Proper prior for explanatory coefficient in log-scale regression

Hi, I am struggling with gamma regression in rstan and would like to set weakly informative priors for the coefficients of explanatory variables. I am performing a regression using the following formula, assuming that the response variable Dist follows a gamma distribution:

Dist=exp⁡(a0 + a_individual + b * Length + c * Month)

where Dist is the movement distance of an animal, a0 is the intercept, a_individual is the random intercept for each individual, b is the regression coefficient for the normalized length of the animal (Length), and c is the coefficient for the survey month Month.

Dist takes values between 0.1 and 50 meters.

In this case, can I assume that a normal(0, 1) prior is weakly informative? Since I am modeling on the log-scale, increasing the sigma for the prior leads to unrealistic values when predicting Dist using the obtained posterior.

Thank you for your help!

The notion of prior propriety is really a matter of whether you’re using the information that you have. Sometimes, when you have a lot of data, inferences for parameters will not be particularly sensitive to the prior.

I’m not sure why you want to do a gamma regression. And you’re only specifying an expectation, not a noise model. Given the linear model of the log distance, lognormal would be a natural choice:

for (n in 1:N) {
  dist[n] ~ lognormal(a0 + a[ind[n]] + b * length[n] + c[month[n]], sigma);
}

I did as you said, not as you wrote, and treated c as a varying effect by month rather than a fixed effect with a multiplication. If it’s time since a starting event, then a fixed effect can make sense. The way it’s coded above, ind[n] picks out the index of the individual, length[n] is the length of item n and month[n] is the month of item n. In Stan, if you code everything as vectors, you can vectorize to

dist ~ lognormal(a0 + a[ind] + b * length + c[month], sigma);

The lognormal is convenient because it takes the log of the median value as the location parameter, so you don’t have to apply exp yourself.

Do you expect errors to be additive or proportional to the value? The former would indicate a normal and the latter a lognormal errpr/. If your values range across 2 orders of magnitude (0.1 to 50), then it probably makes sense to use a lognormal, because an additive error scale for measurements of 0.1 would be huge compared to an additive error scale for measurements of 50.
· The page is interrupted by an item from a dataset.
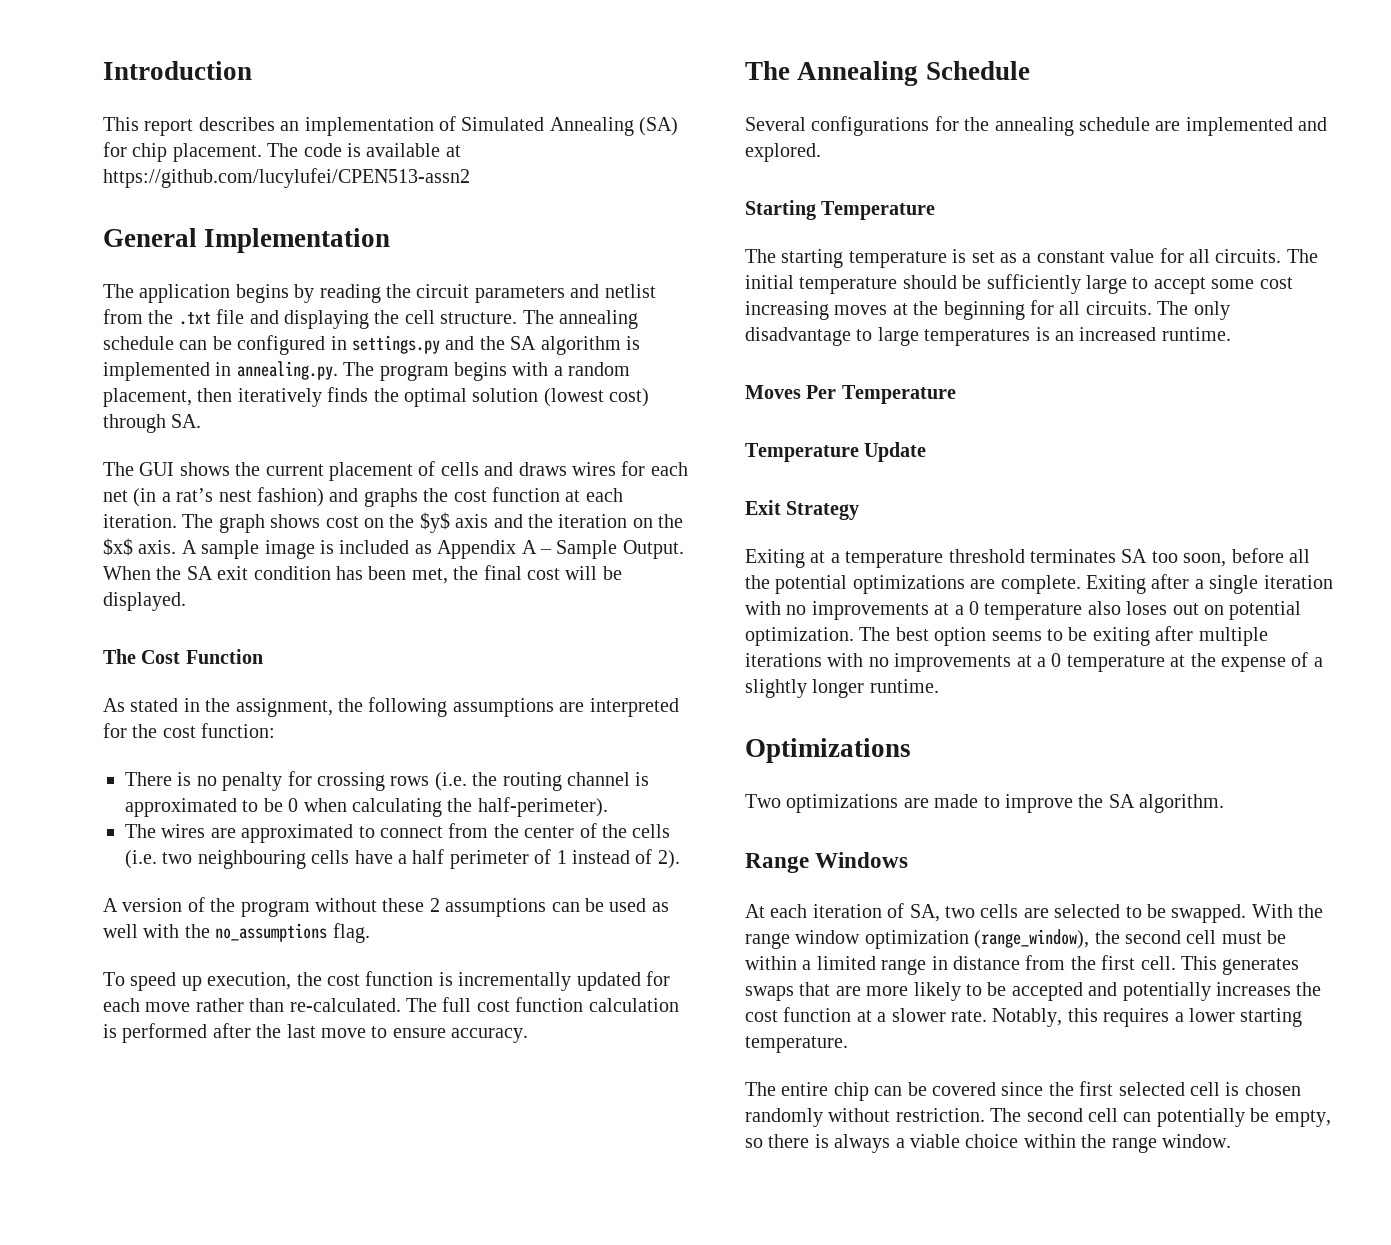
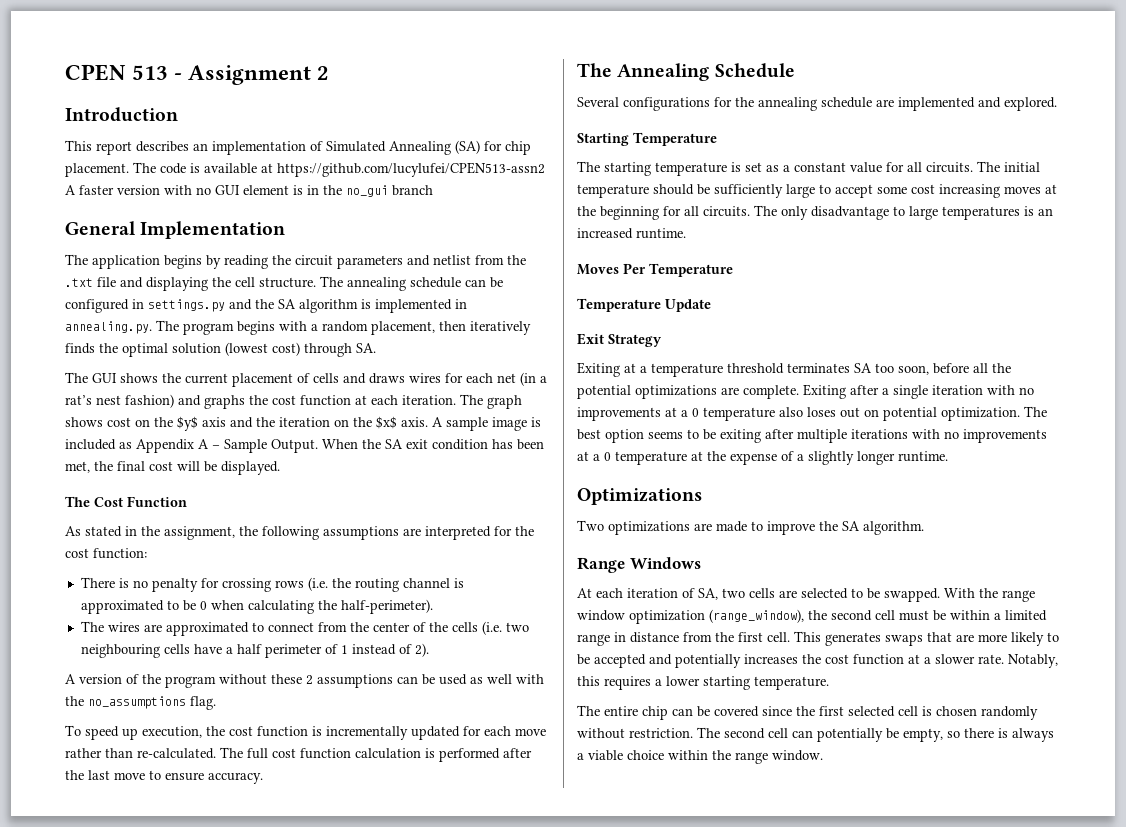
(103, 70) none -> [65,64,330,85] CPEN 513 - Assignment 2 //
(470, 178) none -> [65,185,433,197] A faster version with no GUI element is in the no_gui branch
A prior for what? There is a vector a, a scalar b and a varying effect c? Given that this is a lognormal regression, they all multiply, so the median distance will be

mu[n] = exp(a0 + a[ind] + b * length + c[month]) = exp(a0) * exp(a[ind[n]]) * exp(b * length[n]) * exp(c[month[n]])

Thank you very much for the detailed explanation. I would like to follow up with some questions about choosing between lognormal and gamma regression, as well as selecting appropriate priors.

Yes, this is what I meant. Thank you for the clarification.
I initially used gamma regression because dist is a positive continuous variable. However, that was my only reasoning, and I am now considering switching to lognormal regression if it’s more appropriate. I hadn’t previously considered the type of errors, so I appreciate your explanation. As you mentioned, proportional error seems to be the appropriate model here, and as far as I know, both gamma and lognormal distributions assume proportional error.

As you mentioned, using a lognormal distribution means I don’t need to apply exp() to the predicted values. By doing this, I could improve the stability of the MCMC chains by avoiding excessively large values. Is this the reason you recommend lognormal regression over gamma regression? Or are there other factors that make lognormal a better choice for this model?

I would like to know the proper prior for a[ind], b, and c[month].
Unfortunately, I don’t have much data, and the priors seem to have a great impact on the posterior distributions of these parameters. When I use wider priors (e.g., increasing the standard deviation of normal priors), the posterior distributions for these coefficients become very wide, leading to unrealistic predictions for the dist value (e.g., 200) in the generated quantities block.

Seeing the results, I feel normal(0, 1) prior provides a relatively good fit to my data. Any advice on both the choice of regression model and prior specification would be greatly appreciated.

Thank you!